RECORDED INFORMATION:
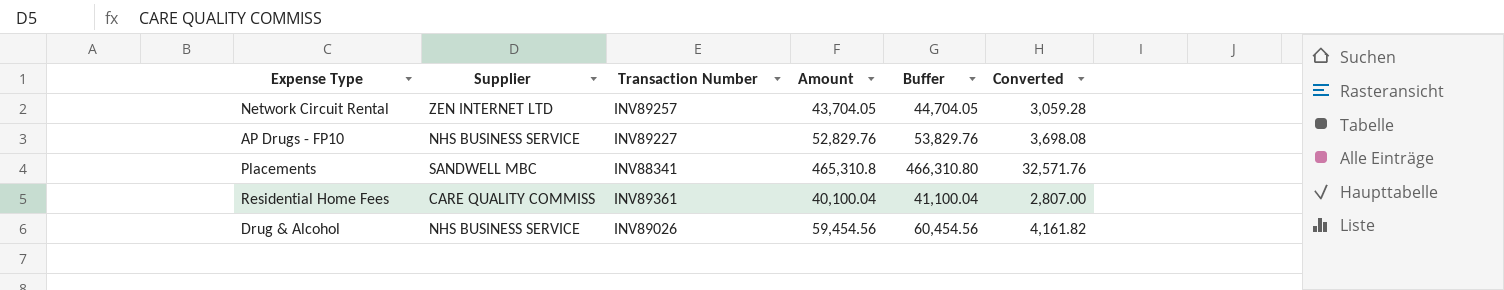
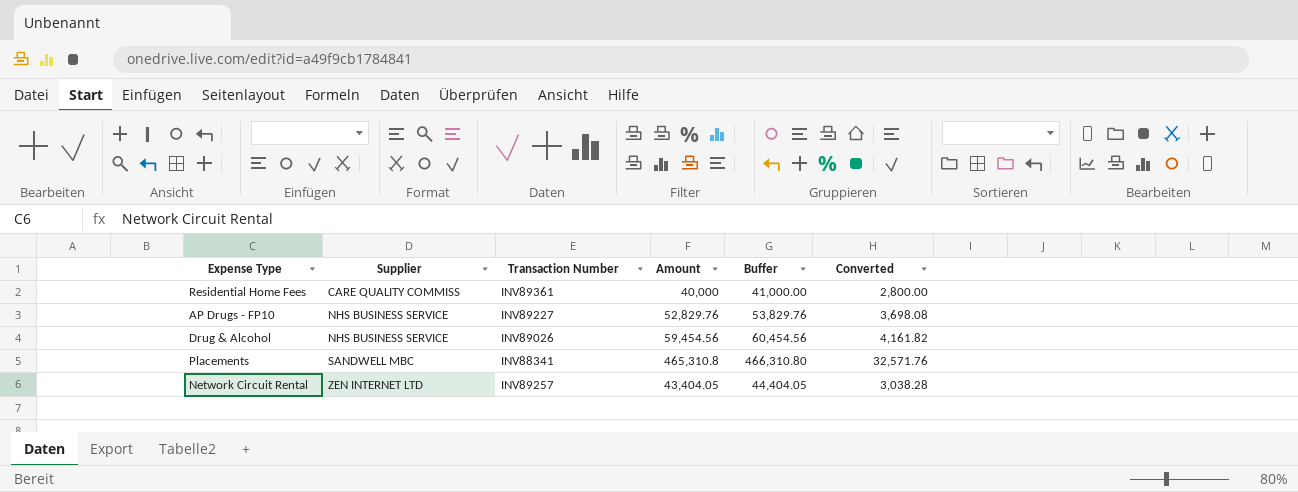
row order: none -> Supplier ascending
Residential Home Fees | Amount: 40,100.04 -> 40,000
Residential Home Fees | Buffer: 41,100.04 -> 41,000.00
Residential Home Fees | Converted: 2,807.00 -> 2,800.00
Network Circuit Rental | Amount: 43,704.05 -> 43,404.05
Network Circuit Rental | Buffer: 44,704.05 -> 44,404.05
Network Circuit Rental | Converted: 3,059.28 -> 3,038.28

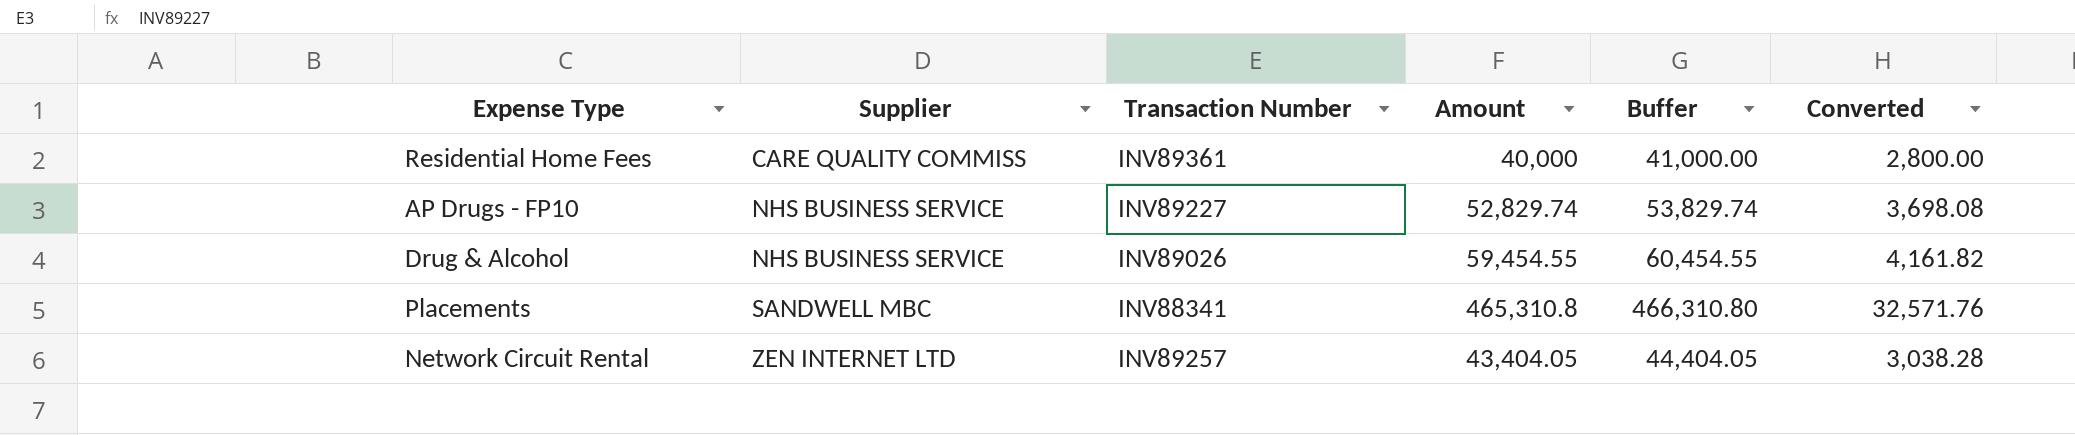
AP Drugs - FP10 | Amount: 52,829.76 -> 52,829.74
AP Drugs - FP10 | Buffer: 53,829.76 -> 53,829.74
Drug & Alcohol | Amount: 59,454.56 -> 59,454.55
Drug & Alcohol | Buffer: 60,454.56 -> 60,454.55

PROBLEM TO WORK ON: When you return the records, keep every word unchanged and drop the pictures.

WRITTEN SOLUTION:
row order: none -> Supplier ascending
Residential Home Fees | Amount: 40,100.04 -> 40,000
Residential Home Fees | Buffer: 41,100.04 -> 41,000.00
Residential Home Fees | Converted: 2,807.00 -> 2,800.00
Network Circuit Rental | Amount: 43,704.05 -> 43,404.05
Network Circuit Rental | Buffer: 44,704.05 -> 44,404.05
Network Circuit Rental | Converted: 3,059.28 -> 3,038.28

AP Drugs - FP10 | Amount: 52,829.76 -> 52,829.74
AP Drugs - FP10 | Buffer: 53,829.76 -> 53,829.74
Drug & Alcohol | Amount: 59,454.56 -> 59,454.55
Drug & Alcohol | Buffer: 60,454.56 -> 60,454.55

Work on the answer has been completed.